KARLOVY VARY – The competition films for the 2017 Karlovy Vary International Film Festival have focused on everything from human resources corruption (“Corporate,” better suited as a TV drama)to the long term affects of the Bosnian War (“Men Don’t Cry”) and the fate of an ousted president on the run (the disappointingly stiff “Khibula”). The latter two, in particular, provide an insight into Eastern European history that is certainly not given enough of a spotlight in the West. It’s somewhat strange then that two others prominent films in competition here, Onur Saylak’s “Dara (More)” and Peter Bebjak ’s “Čiara (The Line),” tackle refugee smuggling in Europe so passively even if it’s one of the most controversial issues facing the continent.

Bebjak’s “The Line” is an impressively polished and visually clever drama centered on Adam (Tomáš Maštalír, charismatic), a well meaning leader of a gang of smugglers operating on the Slovakia-Ukraine border in 2007. The operation is mostly small-time centering on cigarettes, but they also move refugees across the border when they have to (yes, American readers, his has been going on in Europe for quite some time). Adam is a tough, but fair boss who in his eyes is just trying to do right for his family which includes an 18-year-old daughter (Kristina Kanatova) who is madly in love with the cute goofball played by Oleksandr Piskunov (Hollywood casting directors should find this guy even though he isn’t on IMDB).  When Adam discovers two of his runners have moved some meth across the border in one of his shipments without his blessing he does what any boss would do, he cuts one of their fingers off.  They are eventually cool with it though because, hey, “family,” and Adam just had to do what he had to do, right?

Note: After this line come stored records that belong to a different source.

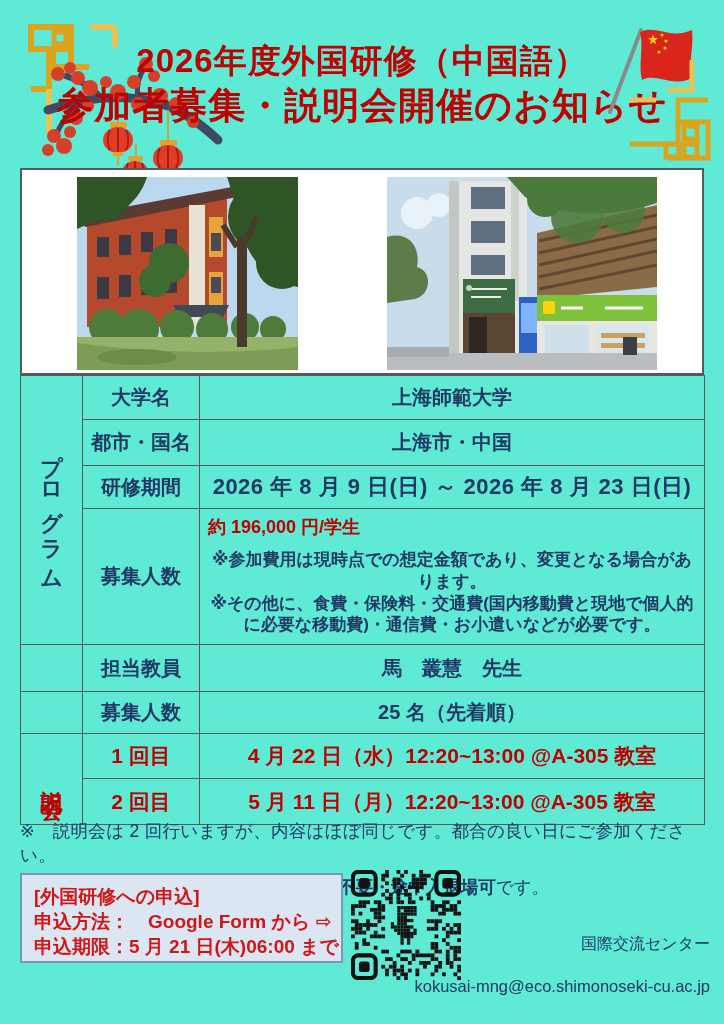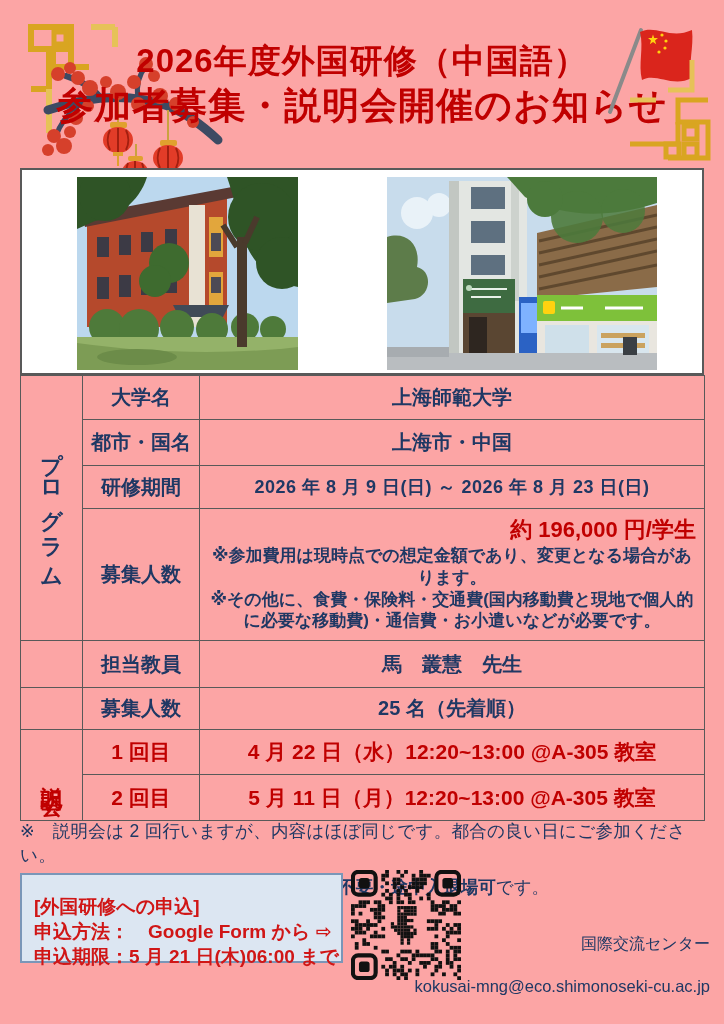"2026年度外国研修（中国語）" .page { background: #fca5a5 -> #5eead4 }
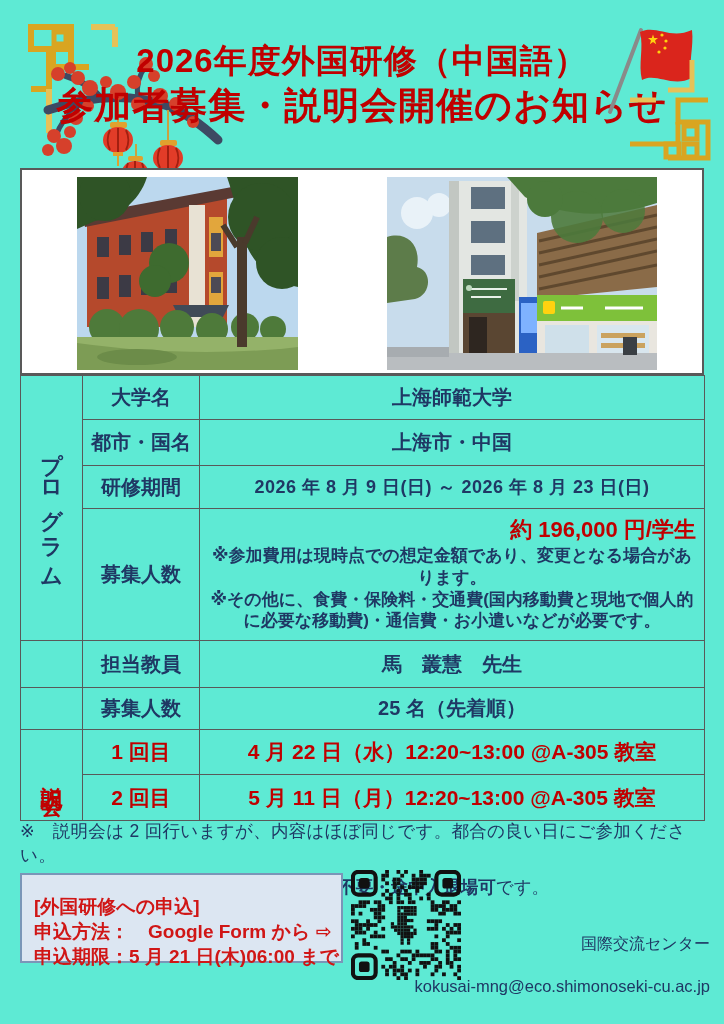"2026 年 8 月 9" td.row-value.big { font-size: 18px -> 22px }
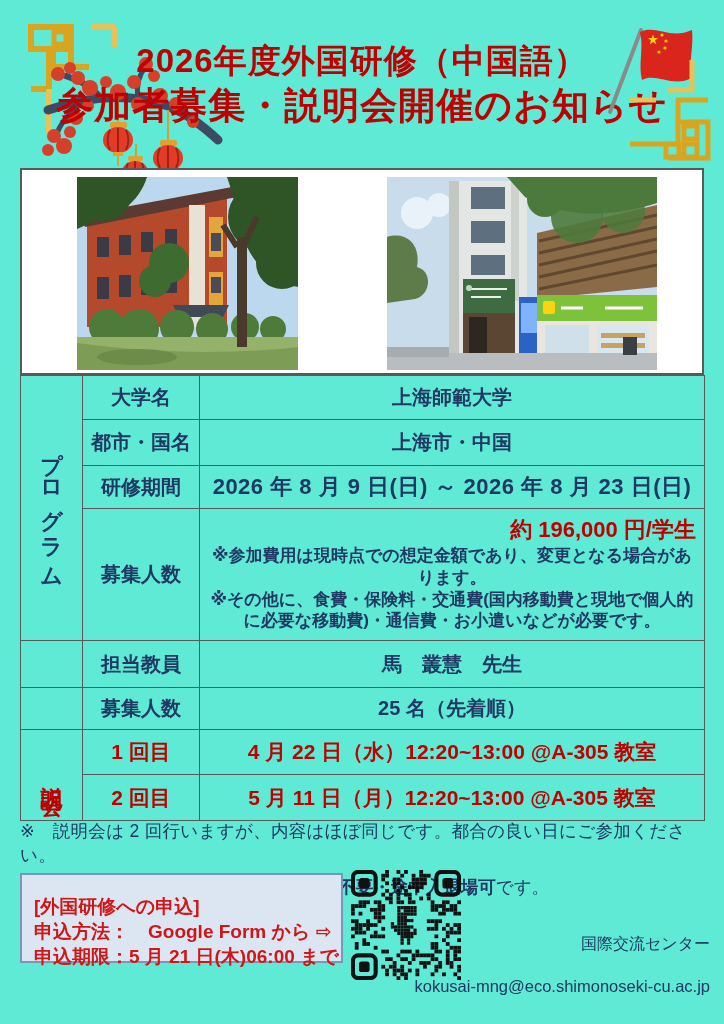"約 196,000 円/学生" .fee-amount { font-size: 22px -> 18px; margin-bottom: none -> 10px; text-align: right -> left }
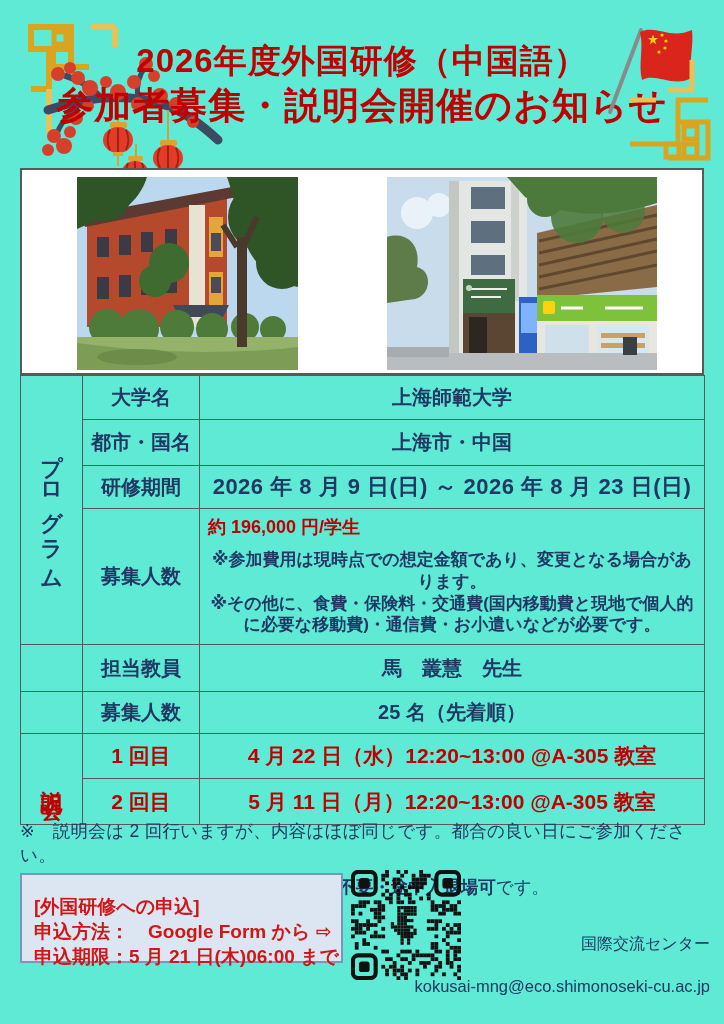"[外国研修への申込]" .apply-box { padding: 19px 12px -> 9px 12px }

The devil in this scenario is a ruthless Ukrainian mobster, Krull (Stanislav Boklan), who wants to push Adam into the more lucrative drug smuggling trade whether he wants to or not. And, obviously, you can’t have an Eastern European drama (or comedy for that matter) without the local police chief being paid off to look the other way (it might be a job requirement at this point).

Most of this is on the periphery, however, as Bebjak spends most of the first half of the movie focusing on the entertaining family dynamics that find Adam’s kids blissfully ignorant of the dangers that await their father or themselves. The film takes a dark turn when Adam is forced to handle moving a bunch of refugees across the border on his own and brings his soon to be son-in-law along for the experience. Bebjak focuses on one refugee who saves the life of another refugee when their party is ambushed by soldiers in the forest, but it’s merely a plot device to further his larger storyline of the eventual showdown between a not-corrupt criminal “family man” against the mob boss with seemingly no moral compass.